Propertynbank.com – Kontroversi Dana Tapera bukan tanpa alasan kuat. Adanya gap antara eksosistem Tapera dengan ekosistem BPJS TK, yang memiliki mandat Layanan Manfaat Tambahan (LMT) penyediaan perumahan, yang tidak diantisipasi dan sinkronisasi.
“Alhasil menambah akumulasi tarif dan iuran yang dibayarkan bersifat mandatory, agresif tanpa pembatasan kriteria, batas punya rumah atah belum, dan bahkan diperluas sampai pekerja mandiri yang tak lain pekerja informal dengan PP 21 Tahun 2024 mengubah PP No.25/2020,” ujar Praktisi Hukum Perumahan, Muhammad Joni.
Mustinya, kata Joni, ada analisis gap ekosistem itu dan analisis ekonomi atas beban biaya agar tidak memberatkan. Namun, diskemakan dengan model bisnis menguntungkan peserta, bukan kelembagaannya apalagi menggunakan Manajer Investasi.
Baca Juga : PBG Jangan Hambat Perumahan MBR, Ini 5 Catatan Muhammad Joni
Menurut Muhammad Joni, oleh karena perumahan adalah kebutuhan dasar, hak dasar, HAM dan hak konstitusional, maka tidak boleh lepas kewajiban negara. Ya, termasuk dalam hal menanggung alokasi fiskal yang menjadi Dana Tapera. Analog iuran pemerintah atas peserta tidak mampu alias MBR.

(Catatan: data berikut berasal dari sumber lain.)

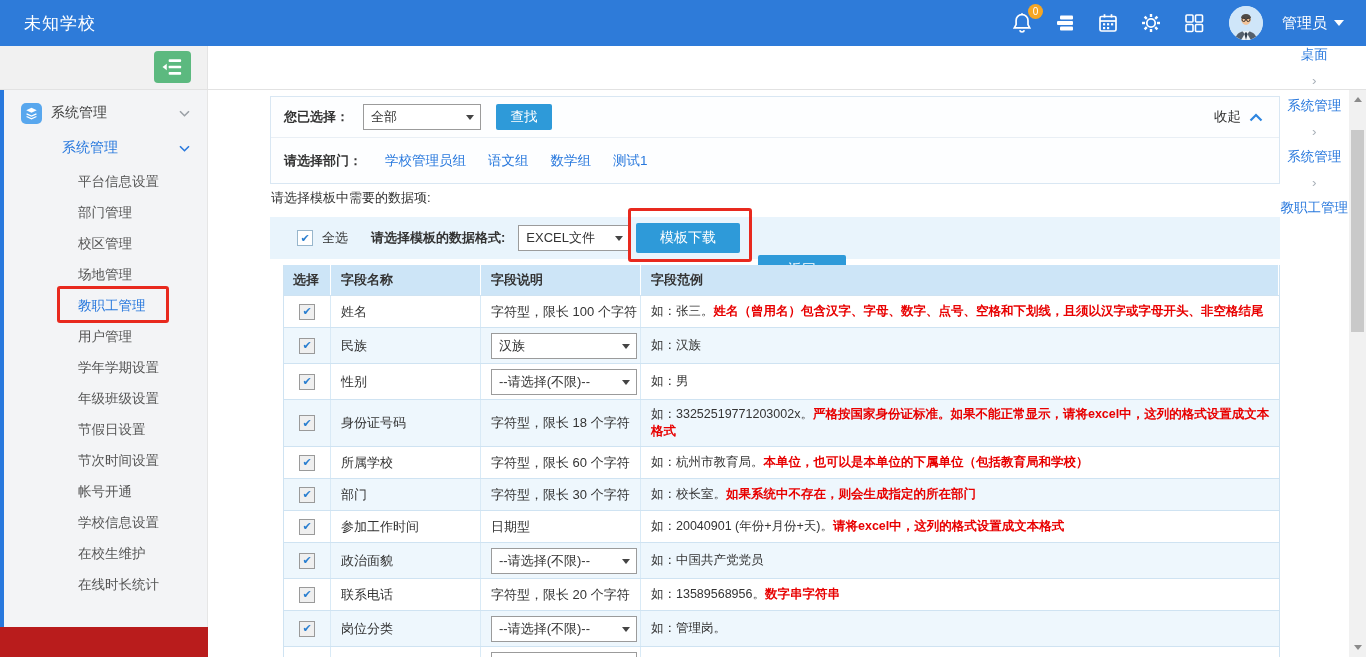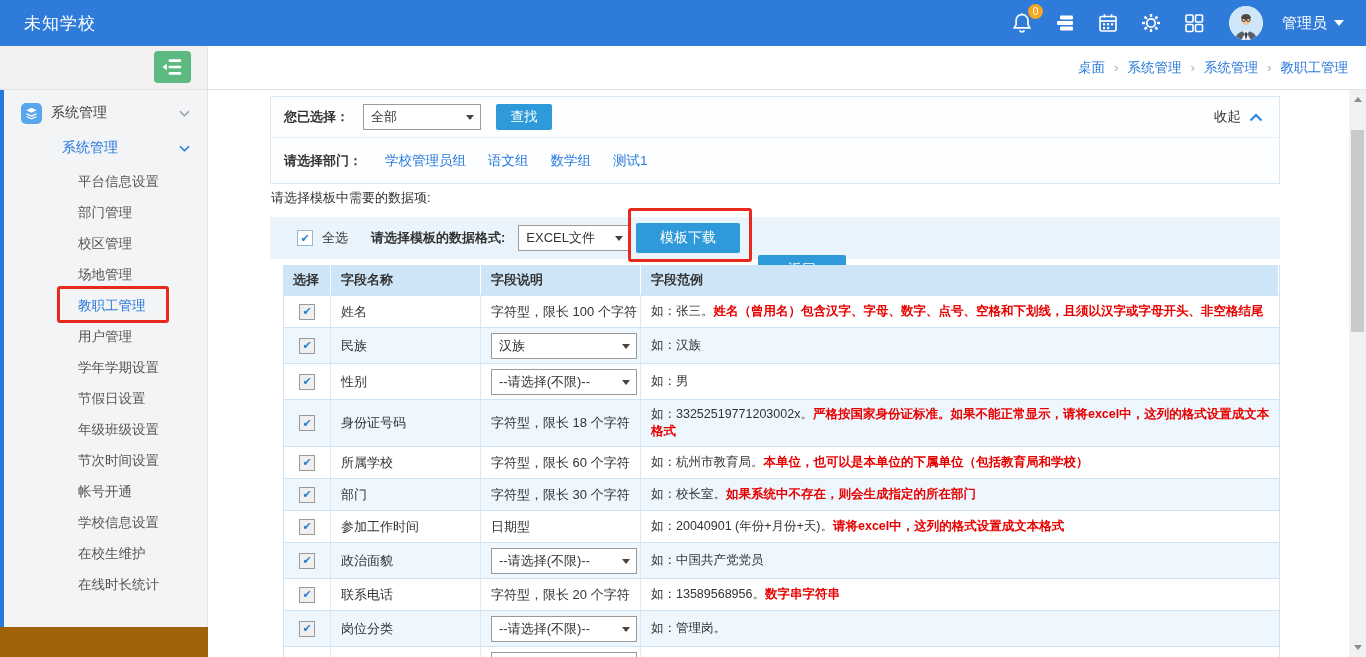"未知学校" .page { background: #a16207 -> #b91c1c }
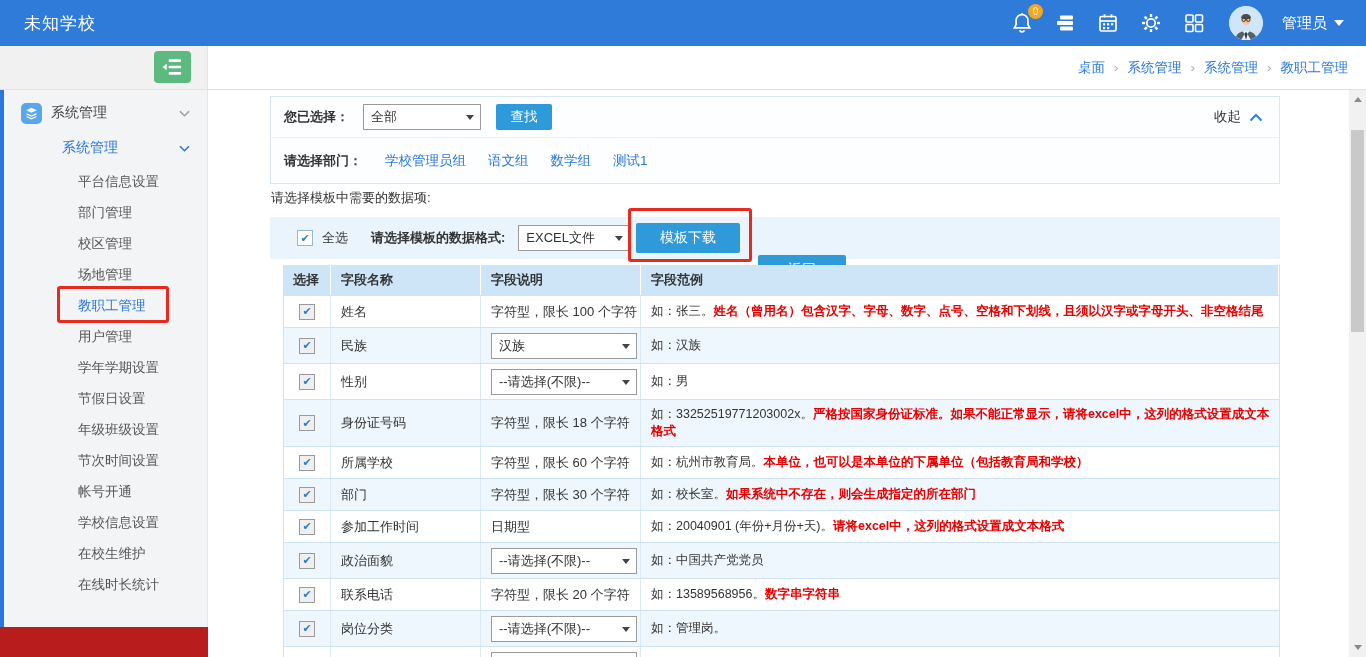"桌面" .breadcrumb { flex-direction: none -> column }
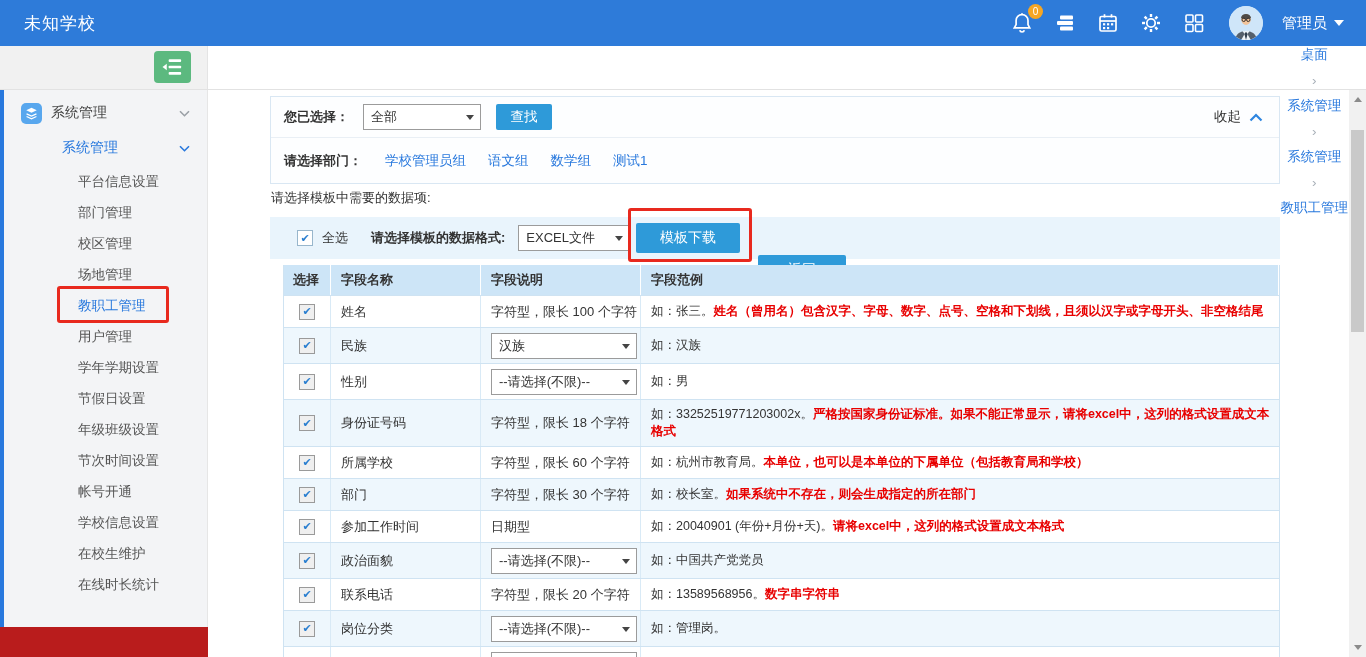"节假日设置" div.side-item { order: before "年级班级设置" -> after "年级班级设置" }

“Tapera harus terapkan prinsip goyong royong berbasis negara, karena itu tanggungjawab konstitusi negara, bukan aktor non negara. Yakni antara pemerintah, pemberi kerja, dan pekerja. Jangan hanya pekerja dan pemberi kerja. Karena mandat UUD ada pada Negara, terutama pemerinrah Psl 28H ayat 1 jo Pasal 28 I ayat 4 UUD 1945,” kata dia.
Kelola Dana Tapera
Gap ekosistem itu, sambungnya, harus diatasi dengan harmonisasi kedua ekosistem dan transformasi tata kelola dan kelembagaan. Secara formil tata cara perumusannya? Bicarakan dengan stakeholder secara partisipatif bermakna (meaningfull participation) yang berkeadilan, dan Government must Lead.
“Atasi kesenjangan, dengan harmonisasi gao ekosistem, berbasis konstitusi sebagai legitimator, pro peserta, dan lakikan Re-TAPERA,” ungkap Ketua Masyarakat Konstitusi Indonesia (MKI) dan Sekjen PP IKA USU ini.